# Workshop Table



## dirtred9 (Oct 27, 2011)

So I am new to woodworking and am a little overwhelmed but excited. Going to look at my first table saw this afternoon so hopefully it is a winner. 

I have a list of things I want to do around the house, but realized I have no workshop table for my shop / garage. 

Any suggestions on a quick and easy one to make?


----------



## jschaben (Apr 1, 2010)

dirtred9 said:


> So I am new to woodworking and am a little overwhelmed but excited. Going to look at my first table saw this afternoon so hopefully it is a winner.
> 
> I have a list of things I want to do around the house, but realized I have no workshop table for my shop / garage.
> 
> Any suggestions on a quick and easy one to make?


Sheet of plywood on some sawhorses to get started. Will likely need to do something like that to build your first table anyway.


----------



## sawdustfactory (Jan 30, 2011)

When I first started woodworking, I picked up an 8 foot banquet table...you know the kind made out of particle board and metal folding legs. Still in the shop. I love it because I cut right on it, finish right on it and if it gets too messed up just sand the top or cut a new one.


----------



## GeorgeC (Jul 30, 2008)

Right now, on my current project I am using an old door on a set of saw horses. I do also have a builtin workbench along one wall, but also need some specific space for my current project.

George


----------



## thegrgyle (Jan 11, 2011)

I was thinking about making the one that woodsmith shop posted on there website.... go to this link: http://www.woodsmithshop.com/episodes/downloads/

and look up episode 
*Episode 206: Easy-to-Build Weekend Workbench*


It has free plans to download, and make this bench.... I think it would be a great first project, and then have a decent bench to build things on.

Hope this helps.....

Fabian


----------



## Old Dutchman (Nov 2, 2011)

I got My first table from a going out of sale add. They had a wooden desk with a typewriter add on. You could pull it out, and it set the same heigth as the table. Very nice to leave a small project, or some tools on. $25 at the end of the sale.


----------



## tcleve4911 (Dec 16, 2006)

jschaben said:


> Sheet of plywood on some sawhorses to get started. Will likely need to do something like that to build your first table anyway.

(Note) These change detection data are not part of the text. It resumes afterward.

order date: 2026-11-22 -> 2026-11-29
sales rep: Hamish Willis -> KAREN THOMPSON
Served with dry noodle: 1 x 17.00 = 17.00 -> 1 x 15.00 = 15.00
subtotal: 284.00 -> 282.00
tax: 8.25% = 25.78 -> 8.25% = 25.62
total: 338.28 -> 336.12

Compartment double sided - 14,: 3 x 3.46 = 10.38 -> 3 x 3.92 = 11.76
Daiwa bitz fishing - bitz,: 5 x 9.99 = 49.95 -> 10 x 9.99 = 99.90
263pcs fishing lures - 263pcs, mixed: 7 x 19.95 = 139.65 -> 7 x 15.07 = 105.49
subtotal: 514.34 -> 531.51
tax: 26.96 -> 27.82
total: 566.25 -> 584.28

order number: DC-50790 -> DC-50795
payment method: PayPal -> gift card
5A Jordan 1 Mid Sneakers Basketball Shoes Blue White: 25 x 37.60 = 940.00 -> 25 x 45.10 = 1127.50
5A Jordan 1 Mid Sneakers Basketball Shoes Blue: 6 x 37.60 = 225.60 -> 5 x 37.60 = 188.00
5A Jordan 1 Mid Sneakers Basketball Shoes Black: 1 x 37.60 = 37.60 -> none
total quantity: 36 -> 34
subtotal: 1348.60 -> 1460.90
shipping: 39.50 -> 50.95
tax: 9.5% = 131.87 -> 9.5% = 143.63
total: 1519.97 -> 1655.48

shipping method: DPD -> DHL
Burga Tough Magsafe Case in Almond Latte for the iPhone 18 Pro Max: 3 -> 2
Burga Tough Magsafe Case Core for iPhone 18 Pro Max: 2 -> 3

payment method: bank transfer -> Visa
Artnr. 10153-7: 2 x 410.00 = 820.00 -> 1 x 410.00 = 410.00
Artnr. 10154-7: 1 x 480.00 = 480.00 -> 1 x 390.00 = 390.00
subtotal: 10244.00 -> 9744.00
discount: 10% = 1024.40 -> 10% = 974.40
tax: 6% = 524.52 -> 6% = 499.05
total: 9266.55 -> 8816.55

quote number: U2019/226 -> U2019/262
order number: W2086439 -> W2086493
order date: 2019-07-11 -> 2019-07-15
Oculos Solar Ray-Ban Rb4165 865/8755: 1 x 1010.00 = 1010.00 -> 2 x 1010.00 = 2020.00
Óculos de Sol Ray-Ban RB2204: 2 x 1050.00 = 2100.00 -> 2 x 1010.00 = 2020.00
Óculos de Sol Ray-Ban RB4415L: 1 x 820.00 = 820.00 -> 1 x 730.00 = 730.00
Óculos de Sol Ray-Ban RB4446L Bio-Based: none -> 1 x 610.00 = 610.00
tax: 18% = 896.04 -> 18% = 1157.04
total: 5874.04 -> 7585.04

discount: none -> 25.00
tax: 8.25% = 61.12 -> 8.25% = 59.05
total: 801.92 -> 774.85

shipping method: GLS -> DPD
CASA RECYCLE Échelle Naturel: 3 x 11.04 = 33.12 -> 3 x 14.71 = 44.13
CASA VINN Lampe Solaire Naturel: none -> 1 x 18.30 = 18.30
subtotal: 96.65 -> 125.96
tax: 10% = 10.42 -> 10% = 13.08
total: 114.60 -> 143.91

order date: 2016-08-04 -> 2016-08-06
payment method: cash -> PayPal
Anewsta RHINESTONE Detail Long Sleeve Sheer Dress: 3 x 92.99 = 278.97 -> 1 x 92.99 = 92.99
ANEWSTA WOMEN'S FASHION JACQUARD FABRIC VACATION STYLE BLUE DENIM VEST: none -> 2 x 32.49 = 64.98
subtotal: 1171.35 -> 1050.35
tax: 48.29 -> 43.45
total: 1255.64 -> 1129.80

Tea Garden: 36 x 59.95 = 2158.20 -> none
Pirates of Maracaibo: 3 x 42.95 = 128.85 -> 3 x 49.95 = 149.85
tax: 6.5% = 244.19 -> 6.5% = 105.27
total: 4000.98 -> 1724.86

Or a flush style door........http://woodgears.ca/workbench/workbench.jpg


----------



## walnutavenue (Nov 9, 2011)

When I built my first workbench I used 2"x4"s, 1/2" plywood and very basic carpentry/framing design (imagine a 2x4 stud wall laying on its side with legs screwed on). The work surface is made of two sheets of 1/2" plywood _not_ glued together, such that I can easily remove and replace the top sheet as it ages. If your shop layout permits, I recommend making it the appropriate height to serve as an outfeed table for your table saw.


----------



## cocheseuga (Dec 15, 2010)

These were my first:

http://www.hammerzone.com/archives/workshop/bench/below20.html


----------



## walnutavenue (Nov 9, 2011)

^^^ That design looks perfect. You get all the function you (probably) need and you don't need a truckload of tools to make it. 

Also keep in mind that the bigger/heavier you make it, the more aggressive you can be with vice/clamp work and not have your bench slide around. I quickly piled the lower shelf of mine with half the stuff in my shop to weigh it down.


----------



## yocalif (Nov 11, 2010)

I also need to make something more than throwing plywood onto a couple of sawhorses (which is what I do now), however space is a major consideration for my garage layout.

I have decided that something that I can breakdown is most likely the way I will go. So it will either have folding legs or go onto some heavy duty sawhorses. One aspect I have noticed about projects, is that I will get one work space started on top of my sawhorses with plywood, and then need another work area. I have a a plywood laminated top cover for my TS, but I really can't get it too cluttered because I might need to use the TS. So a 2nd work table that is breakdown-able will also be built, but stored away when not in use.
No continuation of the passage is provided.